- [Task goal]: Task for the records below: copy exactly, and only, the line containing "(635, 1409) none" and every line after it to the end, with pictures left out.

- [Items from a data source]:
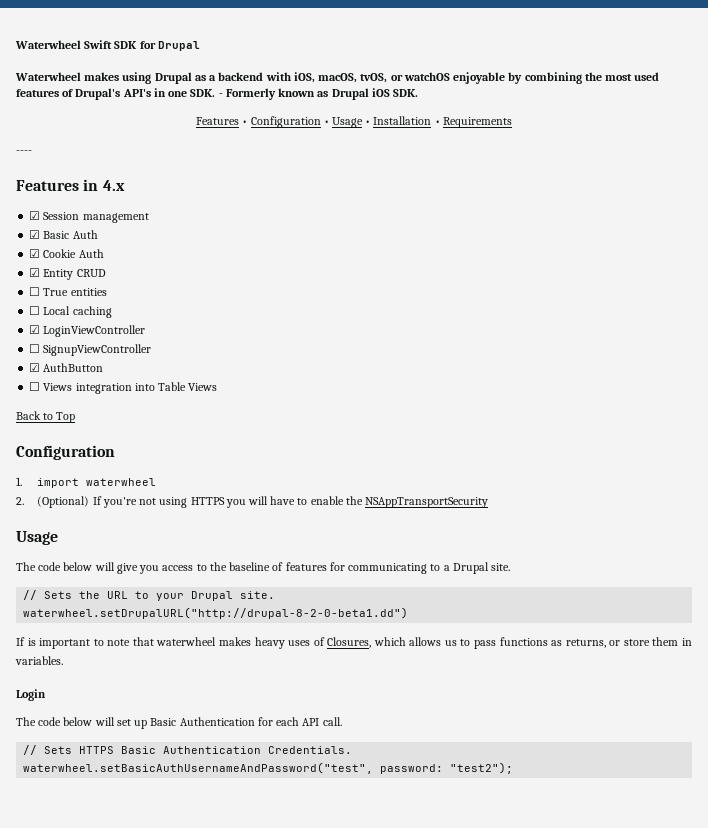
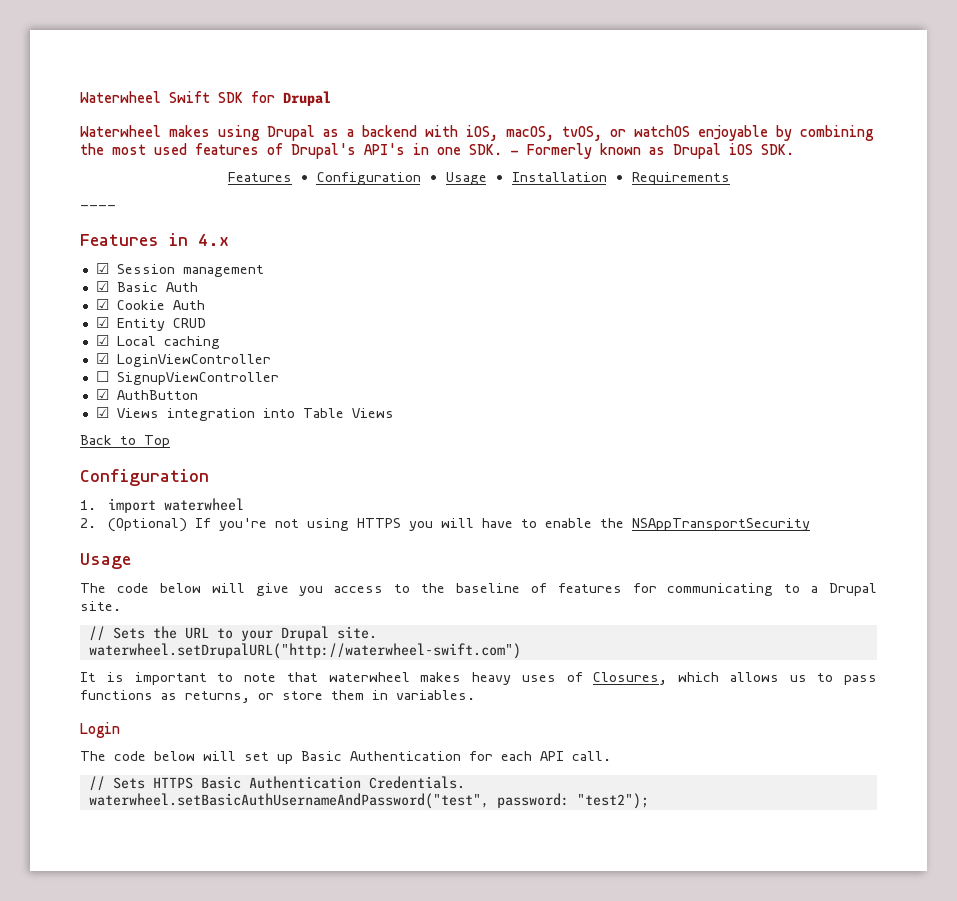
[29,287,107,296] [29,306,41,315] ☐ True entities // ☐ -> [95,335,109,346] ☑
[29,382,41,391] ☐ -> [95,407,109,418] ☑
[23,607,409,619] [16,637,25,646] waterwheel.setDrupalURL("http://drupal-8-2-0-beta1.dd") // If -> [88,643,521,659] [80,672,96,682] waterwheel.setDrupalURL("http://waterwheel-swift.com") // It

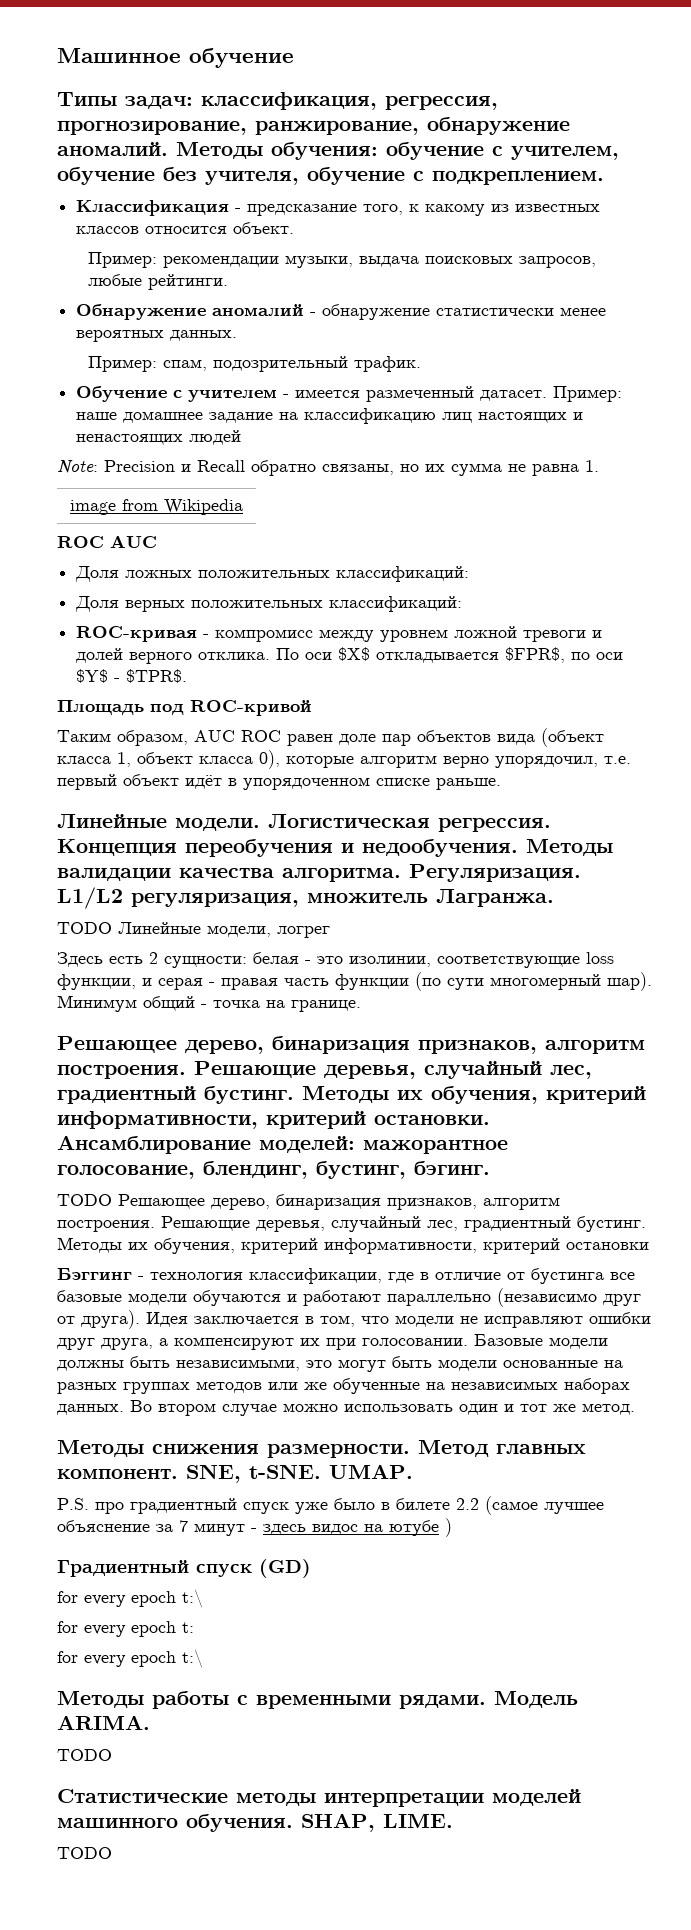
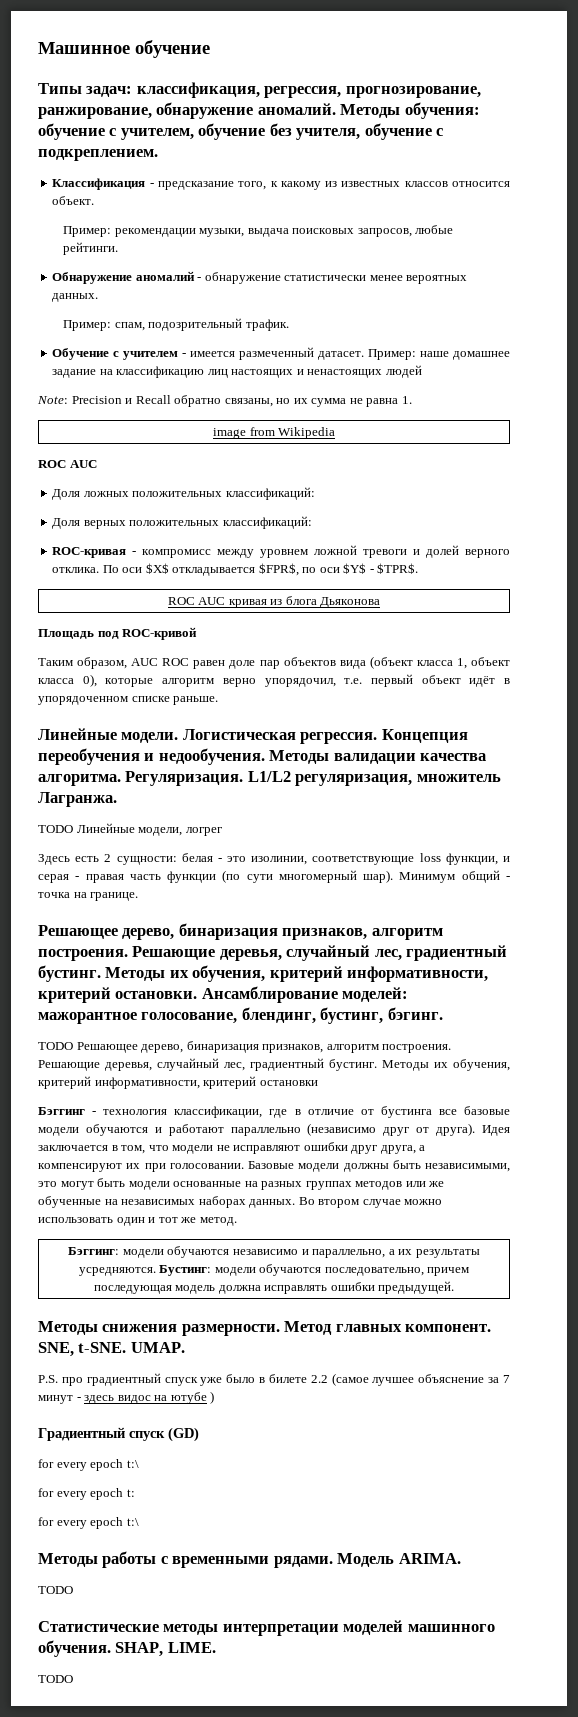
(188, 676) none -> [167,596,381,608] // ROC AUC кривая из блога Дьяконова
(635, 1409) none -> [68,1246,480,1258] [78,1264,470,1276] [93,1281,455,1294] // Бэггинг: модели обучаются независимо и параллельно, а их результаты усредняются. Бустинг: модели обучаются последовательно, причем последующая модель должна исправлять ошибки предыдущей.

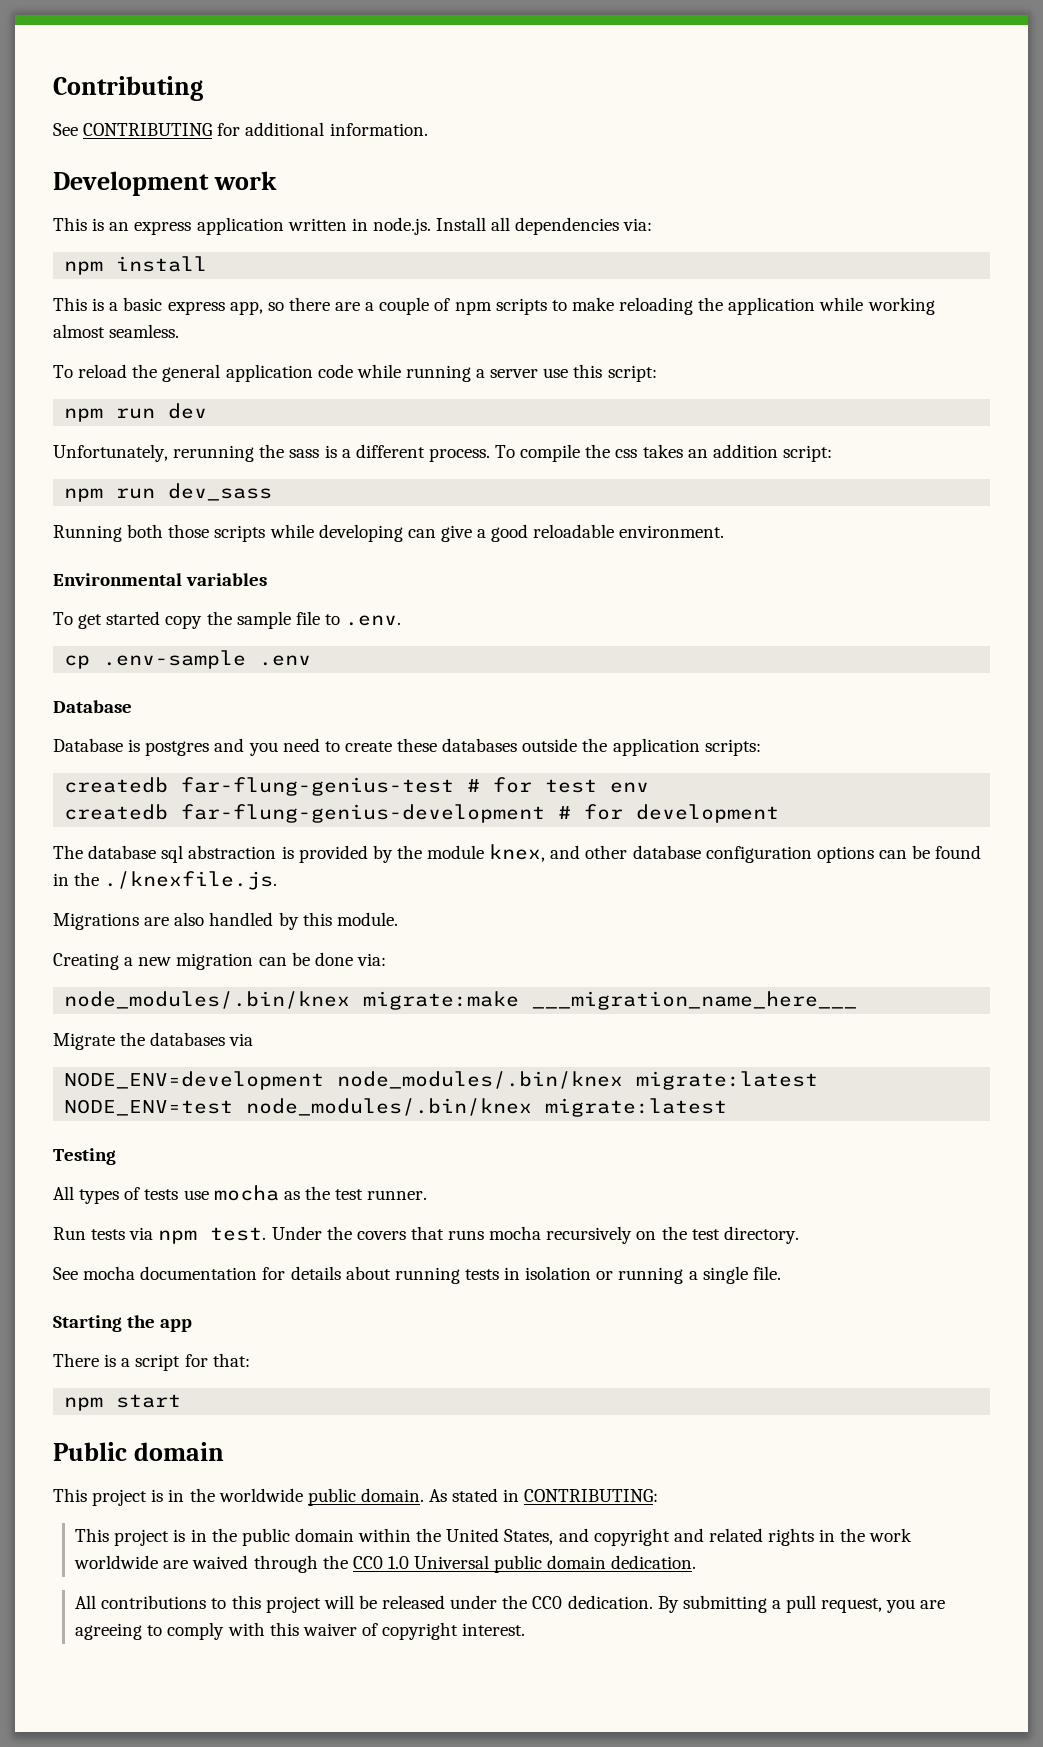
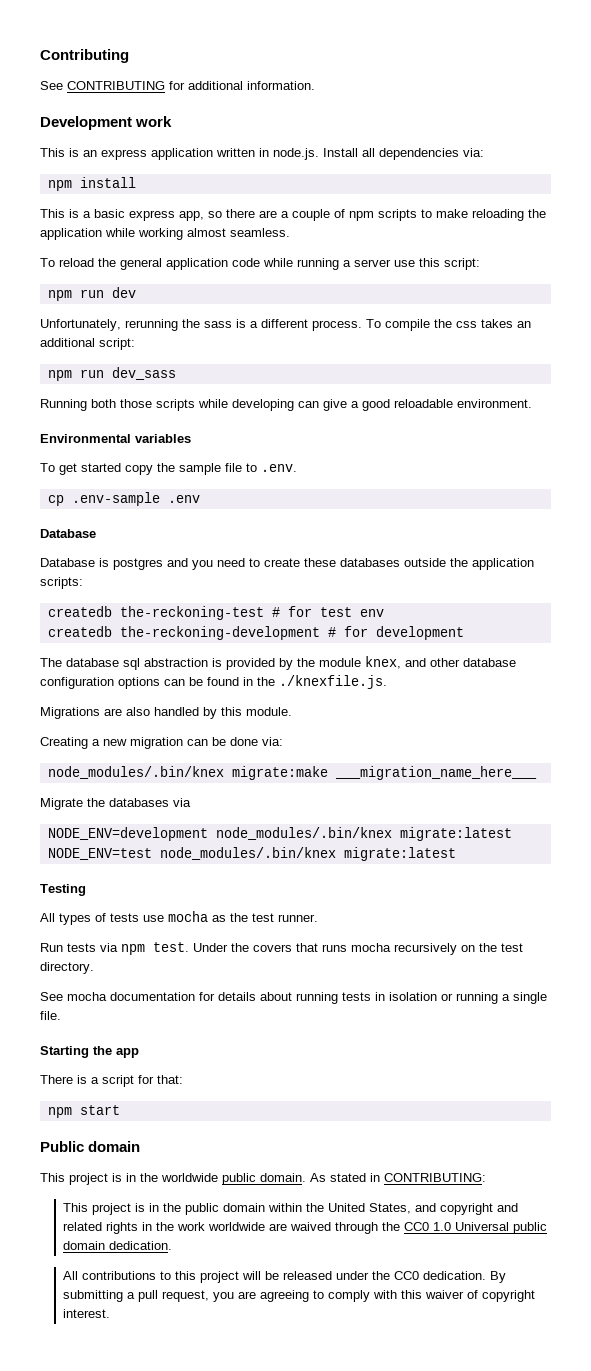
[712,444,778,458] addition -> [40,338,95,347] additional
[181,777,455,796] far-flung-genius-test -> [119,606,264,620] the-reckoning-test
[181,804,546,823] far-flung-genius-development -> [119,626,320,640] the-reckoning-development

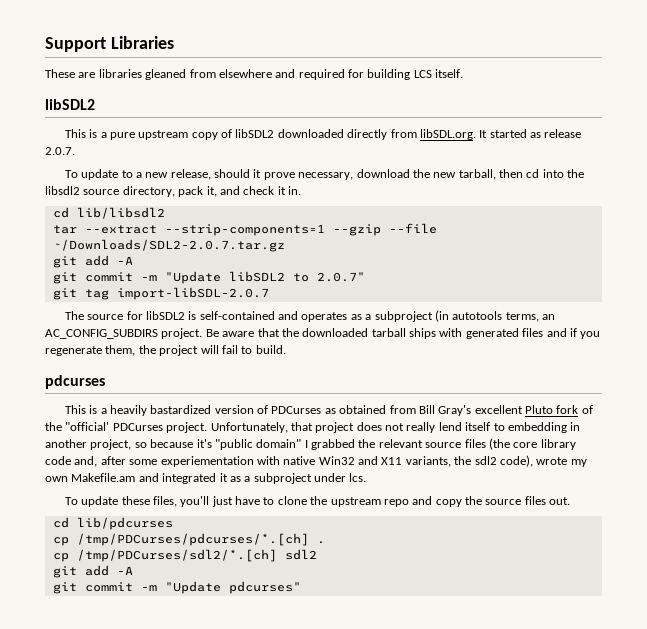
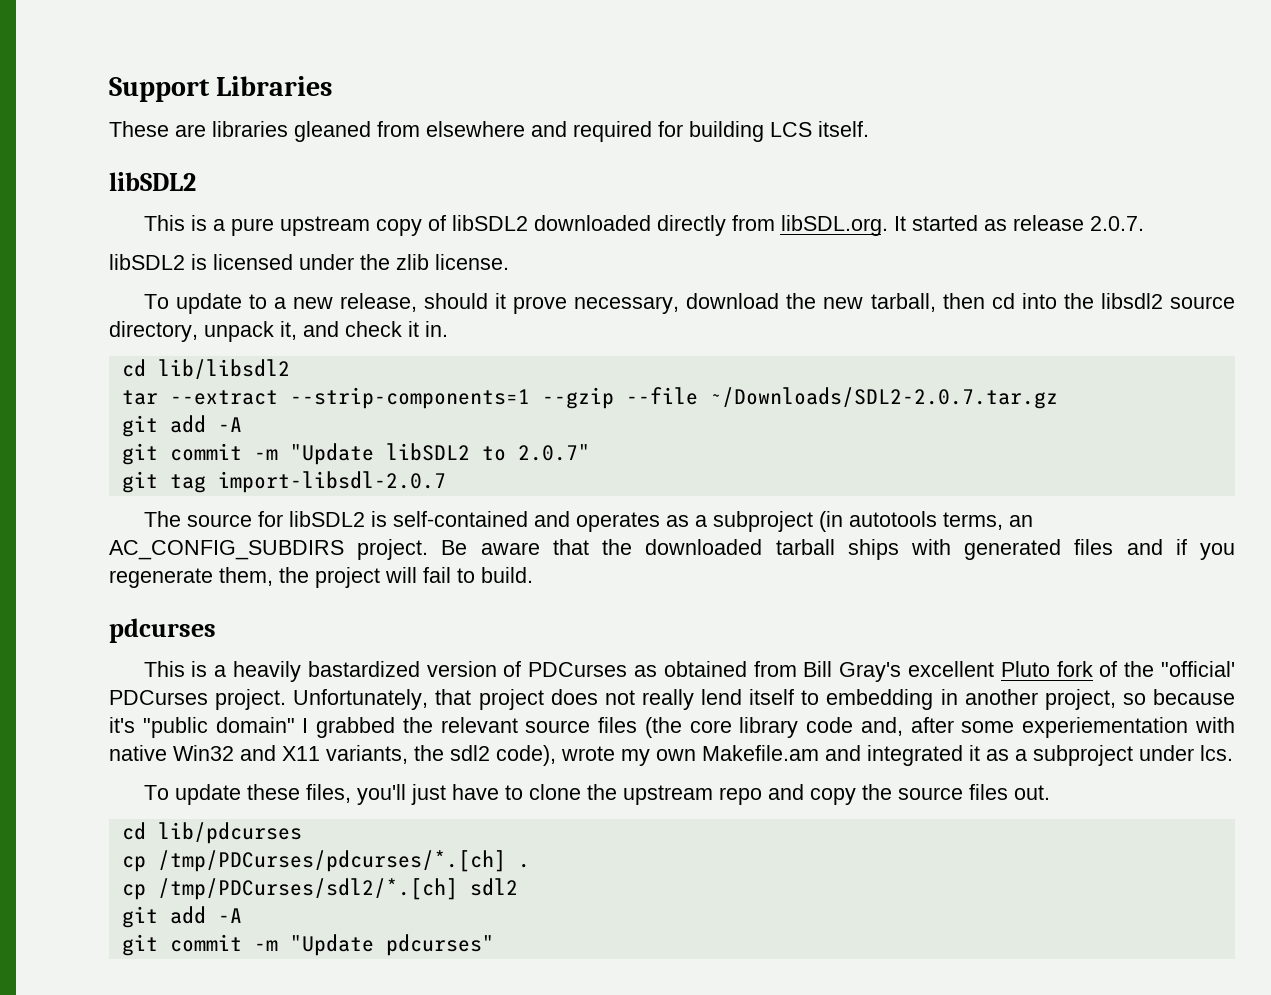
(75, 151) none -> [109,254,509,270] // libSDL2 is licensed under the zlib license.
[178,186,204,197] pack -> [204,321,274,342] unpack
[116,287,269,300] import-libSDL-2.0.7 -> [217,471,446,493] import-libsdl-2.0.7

- [Reply]:
(635, 1409) none -> [68,1246,480,1258] [78,1264,470,1276] [93,1281,455,1294] // Бэггинг: модели обучаются независимо и параллельно, а их результаты усредняются. Бустинг: модели обучаются последовательно, причем последующая модель должна исправлять ошибки предыдущей.

[712,444,778,458] addition -> [40,338,95,347] additional
[181,777,455,796] far-flung-genius-test -> [119,606,264,620] the-reckoning-test
[181,804,546,823] far-flung-genius-development -> [119,626,320,640] the-reckoning-development

(75, 151) none -> [109,254,509,270] // libSDL2 is licensed under the zlib license.
[178,186,204,197] pack -> [204,321,274,342] unpack
[116,287,269,300] import-libSDL-2.0.7 -> [217,471,446,493] import-libsdl-2.0.7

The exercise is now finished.